I represent a woman by the name of Clara Schlubeck, who, like her mother before her, was born in the State of Wisconsin, and was of the Schandein family, with whom, I presume, the chairman of this committee is familiar.

The CHAIRMAN. Yes; they live in Milwaukee.

Mr. FRISBEE. Yes; and I suppose the chairman also knows a good many of the things that occurred in connection with that prominent family. I was the attorney for the mother, and after her death I took part in sustaining the mother's will, in which the daughter, my present client, was individually interested. As a result of that litigation she received in the settlement the bonds of a Wisconsin corporation which I am about to mention. The bonds were registered under her name. Later, after a long period of sorrow and domestic unhappiness, and after she had secured a divorce from her first husband under the law of Wisconsin, she went to Germany, and later she married there, 13 years ago, a German portrait artist by the name of Schlubeck, and became technically an alien enemy when our war began. Mrs. Schlubeck has retained here under my advice, some real estate and these corporation bonds, to which I have referred, having no stock in the corporation, but leaving her funds here in the form of bonds and real estate as an investment. She did that, first, because I advised her that it was the safest country in the world in which to leave her property, no matter where she might have her residence, and, second, because she was an American born woman and these bonds and real estate were connected with the institution founded and built up as a life work by her father and mother. As I have said, her mother, like herself, was a native-born citizen of the State of Wisconsin. I based my advice on what I believed and still believe and think nearly all American lawyers believe, that under our American conception of international law, private property was sacro sanct, and whatever the eventuality the honor of our Government and citizens and institutions could be depended upon to sustain all its traditions. Such

a thought with reference to a war with Germany, of course, was not present, but the principle remains.

Under the law the Alien Property Custodian, on the 29th of January last, seized her bonds, having a par value of $1,059,000, or seized the debt represented by the bonds, and they, or the debt, were later sold. The proceeds of the sale and the income from the real estate are now in the hands of the Treasurer of the United States, and she is now, and since the war, has been without a single cent of income from this country out of this bequest from her mother. And in Germany she is surrounded by such a condition of affairs (which I recently took a trip to Germany to investigate) that she can not give up and leave that country without forfeiting one-half of what she possesses there.

This woman is in a little different situation from most of those who have been mentioned here this morning. There is no need of my telling the chairman of this committee about the charities, a similarity to those mentioned, and the good acts of herself and her mother in Wisconsin; that information is more or less public property.

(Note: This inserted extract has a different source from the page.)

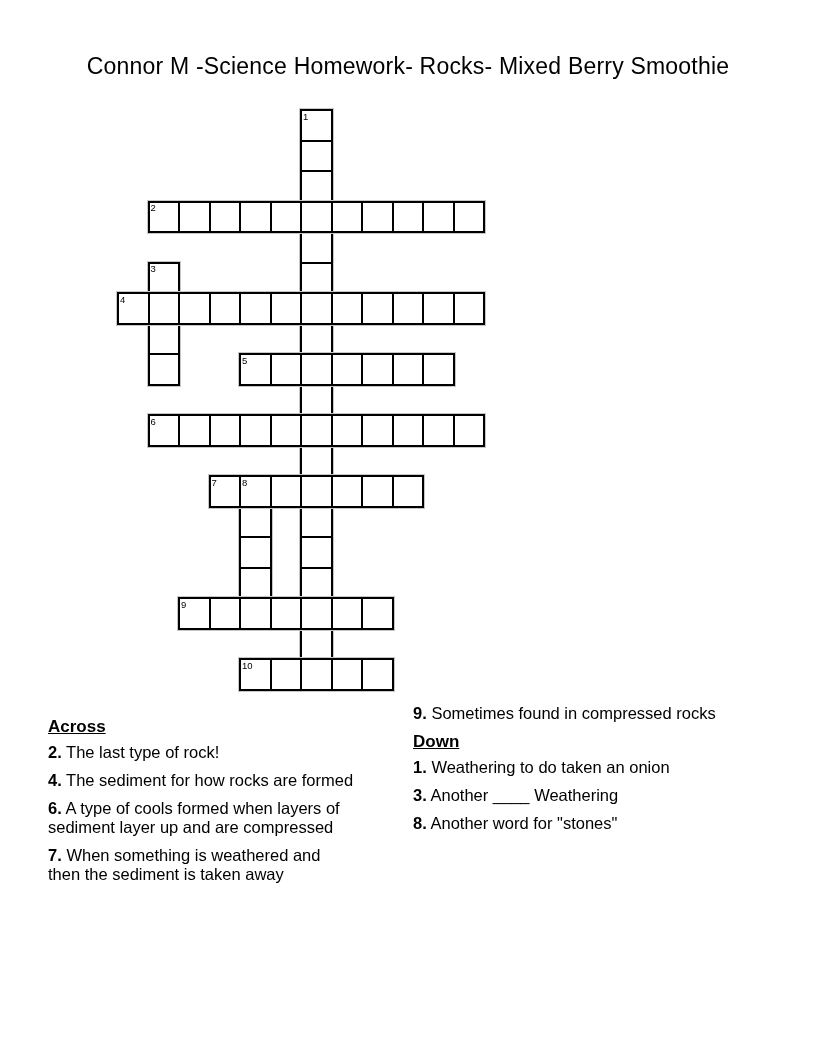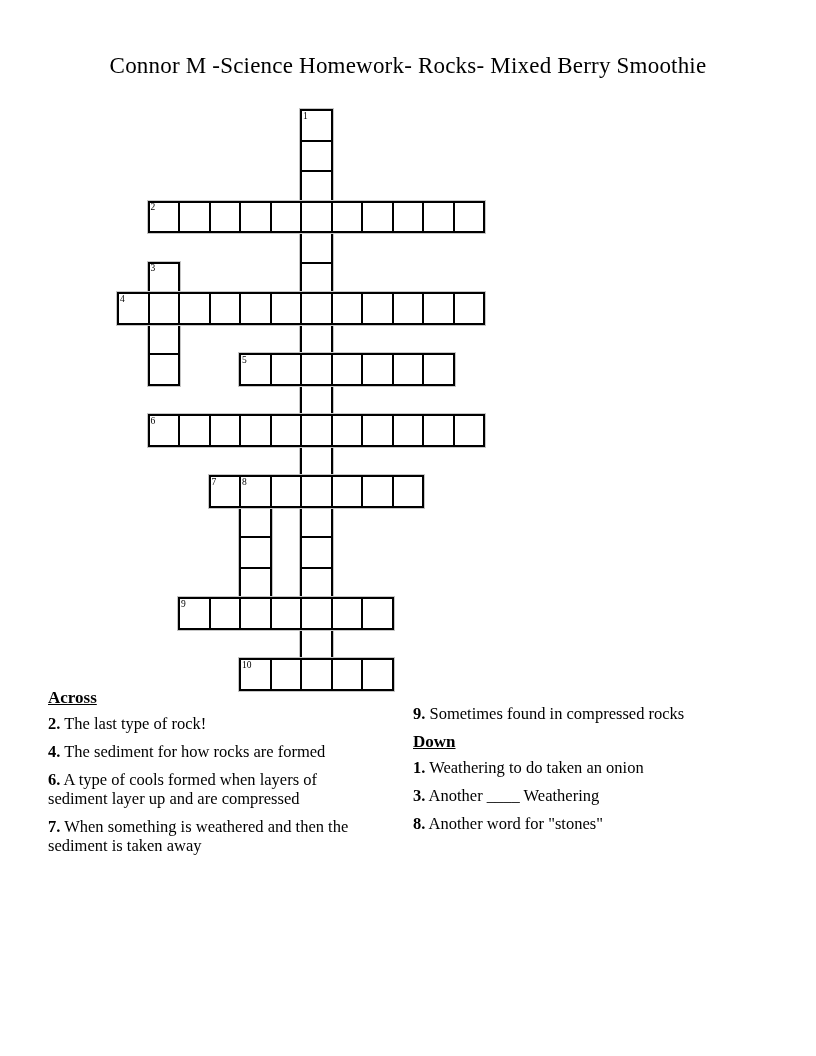"Connor M -Science Homework- Rocks-" .page { font-family: Liberation Serif, serif -> Liberation Sans, sans-serif }
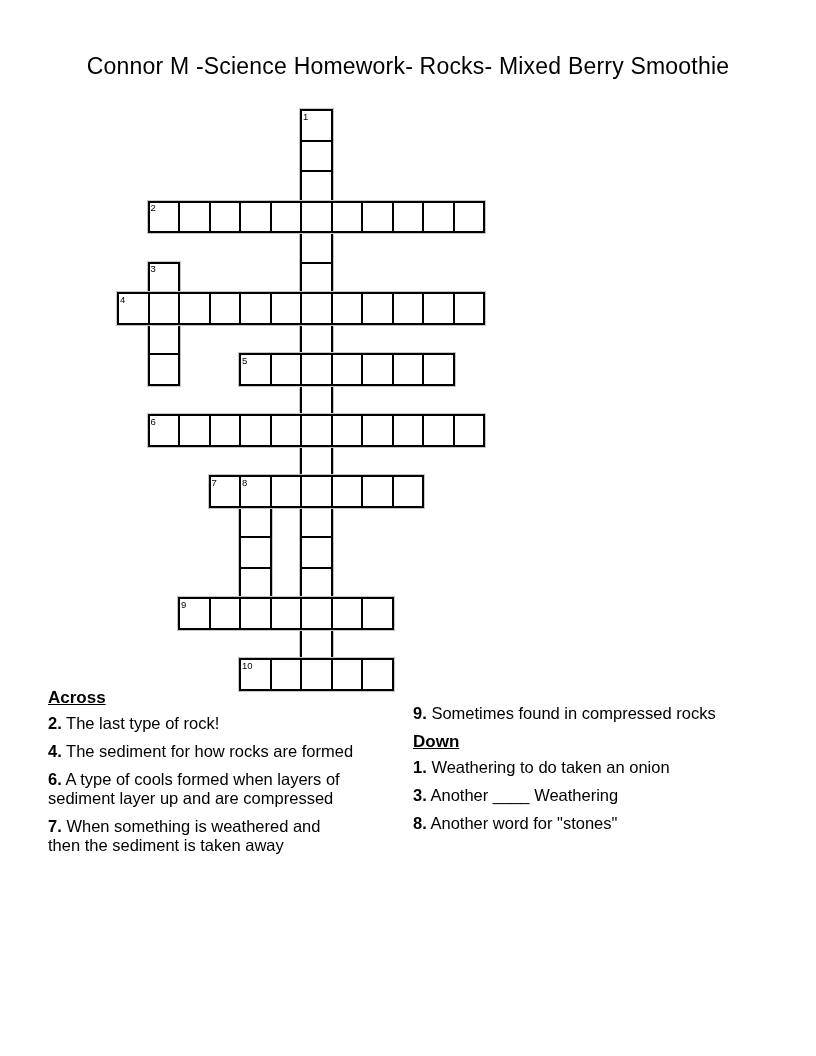"Across" .clues-left { top: 688px -> 717px }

But here is an American woman, an American-born woman, who is between the upper and lower millstones. Her own country has seized her holdings of bonds and income which were not unfriendly holdings or income in the sense that it was or is dangerous for her to hold them. She can get nothing from that property in any way, shape, or form; and under the operation of this law as it now stands she has no hope of ever getting it, unless Congress gives relief. And what remnant she has over there, locked up in her home, is practically useless the minute she leaves that country.

It seems to me that one or two of the distinguished gentlemen who have preceded me here to-day have given echo to something that I, as an American citizen, feel is very broadly set out-perhaps between the lines, but at the same time thoroughly set out in this bill, which is known as the Winslow bill. And from my conversations with distinguished men, both in Europe and in this country, it seems to me that there is a matter here of great public policy involved which we have not yet touched upon.

Our people, our great interests, and, I think, even our Government itself, have been favoring and fostering the going out into all the world by American interests and American capital. We have an enormous corporation which has been formed particularly for that purpose, of going everywhere on the face of the earth where they need reconstruction or advancement and expansion, with all kinds of American methods, building up the countries that are far behind-even going to the uncivilized countries. We have and will continue to encourage and urge our people into that sort of invest

ments.

Now, the momentous question confronts us of establishing a precedent which makes everything that I said to this woman false, or at least, bad advice, when I urged her to leave her investments here in this her native country and let them work with our American institutions, handled by American men, because she finds now, that after all, our Government has forced her to lose her principal and income because 13 years ago, she married the man of her choice, after

having a very bitter experience here; so much so, that the wife, or the widow, or the daughter of any man in this room would, I feel sure, have fled to Germany, or anywhere else in the world, rather than live among the sourroundings which caused her so much bitterness and finally I believe caused her mother's death.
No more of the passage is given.